• _TASK GOAL_: Filter the entries for the word "Services". Copy each line that has it.

--- INFORMATION SUPPLIED Enclosed Below ---

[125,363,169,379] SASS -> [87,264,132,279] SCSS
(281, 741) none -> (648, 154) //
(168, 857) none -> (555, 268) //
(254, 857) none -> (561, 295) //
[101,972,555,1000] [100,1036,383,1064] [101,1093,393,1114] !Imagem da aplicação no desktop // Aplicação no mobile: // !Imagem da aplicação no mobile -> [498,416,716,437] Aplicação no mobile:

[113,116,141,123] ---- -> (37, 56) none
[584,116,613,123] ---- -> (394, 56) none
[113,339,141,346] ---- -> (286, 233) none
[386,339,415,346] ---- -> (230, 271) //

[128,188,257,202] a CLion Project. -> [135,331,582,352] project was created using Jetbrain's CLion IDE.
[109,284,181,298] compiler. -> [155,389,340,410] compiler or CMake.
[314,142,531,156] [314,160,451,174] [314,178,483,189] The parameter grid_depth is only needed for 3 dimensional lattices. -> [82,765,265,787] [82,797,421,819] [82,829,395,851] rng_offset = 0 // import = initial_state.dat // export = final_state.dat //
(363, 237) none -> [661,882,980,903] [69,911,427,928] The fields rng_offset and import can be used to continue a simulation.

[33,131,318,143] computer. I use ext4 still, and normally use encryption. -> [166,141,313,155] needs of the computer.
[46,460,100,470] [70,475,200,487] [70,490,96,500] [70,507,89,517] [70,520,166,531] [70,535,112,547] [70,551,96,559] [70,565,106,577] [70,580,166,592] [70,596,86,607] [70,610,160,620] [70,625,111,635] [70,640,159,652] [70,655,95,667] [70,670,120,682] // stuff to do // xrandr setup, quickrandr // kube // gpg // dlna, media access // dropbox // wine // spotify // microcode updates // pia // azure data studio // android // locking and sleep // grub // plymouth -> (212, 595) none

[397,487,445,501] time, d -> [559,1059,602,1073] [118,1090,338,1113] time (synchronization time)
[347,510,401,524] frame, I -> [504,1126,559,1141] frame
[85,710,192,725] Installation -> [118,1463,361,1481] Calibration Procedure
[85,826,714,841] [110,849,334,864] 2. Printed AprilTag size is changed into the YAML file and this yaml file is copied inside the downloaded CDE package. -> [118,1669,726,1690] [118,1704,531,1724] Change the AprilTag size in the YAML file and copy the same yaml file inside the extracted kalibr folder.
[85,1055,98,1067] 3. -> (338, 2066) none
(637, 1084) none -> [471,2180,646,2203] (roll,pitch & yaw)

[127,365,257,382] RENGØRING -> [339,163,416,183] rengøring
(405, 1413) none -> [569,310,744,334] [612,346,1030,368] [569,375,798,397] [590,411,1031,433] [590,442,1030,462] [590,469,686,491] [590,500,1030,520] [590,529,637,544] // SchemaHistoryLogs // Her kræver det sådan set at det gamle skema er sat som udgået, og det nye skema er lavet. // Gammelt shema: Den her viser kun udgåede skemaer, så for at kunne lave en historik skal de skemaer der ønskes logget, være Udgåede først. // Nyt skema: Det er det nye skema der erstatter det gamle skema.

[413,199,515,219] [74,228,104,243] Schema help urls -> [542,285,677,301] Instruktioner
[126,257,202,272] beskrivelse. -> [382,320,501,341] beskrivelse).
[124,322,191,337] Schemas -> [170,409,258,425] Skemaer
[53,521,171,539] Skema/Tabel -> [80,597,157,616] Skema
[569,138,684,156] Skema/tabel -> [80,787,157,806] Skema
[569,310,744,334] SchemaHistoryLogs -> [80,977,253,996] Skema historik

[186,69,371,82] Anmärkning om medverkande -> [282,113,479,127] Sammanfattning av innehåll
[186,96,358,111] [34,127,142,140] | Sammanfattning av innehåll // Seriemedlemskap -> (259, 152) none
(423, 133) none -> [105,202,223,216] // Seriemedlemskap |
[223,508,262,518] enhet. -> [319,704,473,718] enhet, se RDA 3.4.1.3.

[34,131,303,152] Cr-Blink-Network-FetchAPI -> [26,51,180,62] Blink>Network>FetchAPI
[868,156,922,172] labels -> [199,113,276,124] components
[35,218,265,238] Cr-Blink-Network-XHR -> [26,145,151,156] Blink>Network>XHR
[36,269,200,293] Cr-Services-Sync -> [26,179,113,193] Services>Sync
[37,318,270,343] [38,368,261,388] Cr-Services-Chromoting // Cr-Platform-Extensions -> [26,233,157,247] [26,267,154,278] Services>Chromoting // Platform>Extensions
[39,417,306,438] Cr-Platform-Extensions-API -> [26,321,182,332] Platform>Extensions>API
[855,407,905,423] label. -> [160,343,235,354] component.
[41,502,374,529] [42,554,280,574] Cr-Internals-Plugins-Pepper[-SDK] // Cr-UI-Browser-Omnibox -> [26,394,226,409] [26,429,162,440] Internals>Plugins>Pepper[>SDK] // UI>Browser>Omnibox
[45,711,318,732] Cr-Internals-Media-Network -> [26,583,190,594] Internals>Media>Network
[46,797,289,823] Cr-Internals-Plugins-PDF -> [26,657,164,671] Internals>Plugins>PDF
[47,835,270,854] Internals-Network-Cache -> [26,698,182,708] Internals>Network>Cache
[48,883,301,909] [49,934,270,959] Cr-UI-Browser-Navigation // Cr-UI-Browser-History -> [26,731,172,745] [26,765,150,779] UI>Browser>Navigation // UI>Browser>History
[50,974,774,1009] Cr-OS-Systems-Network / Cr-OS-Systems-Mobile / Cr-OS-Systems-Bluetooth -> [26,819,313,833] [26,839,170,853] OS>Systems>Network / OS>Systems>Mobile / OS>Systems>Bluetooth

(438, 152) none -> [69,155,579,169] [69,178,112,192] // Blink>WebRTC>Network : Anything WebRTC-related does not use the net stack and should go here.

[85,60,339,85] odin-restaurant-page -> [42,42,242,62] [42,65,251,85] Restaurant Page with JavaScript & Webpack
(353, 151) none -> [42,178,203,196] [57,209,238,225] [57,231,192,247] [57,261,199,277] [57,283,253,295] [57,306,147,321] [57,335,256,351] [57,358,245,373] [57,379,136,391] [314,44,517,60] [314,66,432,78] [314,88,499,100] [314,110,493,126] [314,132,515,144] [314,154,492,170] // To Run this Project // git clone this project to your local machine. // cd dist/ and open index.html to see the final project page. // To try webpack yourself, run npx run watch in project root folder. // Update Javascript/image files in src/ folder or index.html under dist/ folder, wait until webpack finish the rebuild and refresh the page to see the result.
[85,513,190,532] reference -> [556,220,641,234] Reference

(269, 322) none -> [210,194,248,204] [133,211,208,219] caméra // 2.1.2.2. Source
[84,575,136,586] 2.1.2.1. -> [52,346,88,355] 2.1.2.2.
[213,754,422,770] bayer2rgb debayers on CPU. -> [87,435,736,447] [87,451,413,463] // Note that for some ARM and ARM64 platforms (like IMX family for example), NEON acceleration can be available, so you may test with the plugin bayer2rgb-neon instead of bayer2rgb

--- End of Enclosed INFORMATION SUPPLIED ---

• _EXERCISE ANSWER_:
[36,269,200,293] Cr-Services-Sync -> [26,179,113,193] Services>Sync
[37,318,270,343] [38,368,261,388] Cr-Services-Chromoting // Cr-Platform-Extensions -> [26,233,157,247] [26,267,154,278] Services>Chromoting // Platform>Extensions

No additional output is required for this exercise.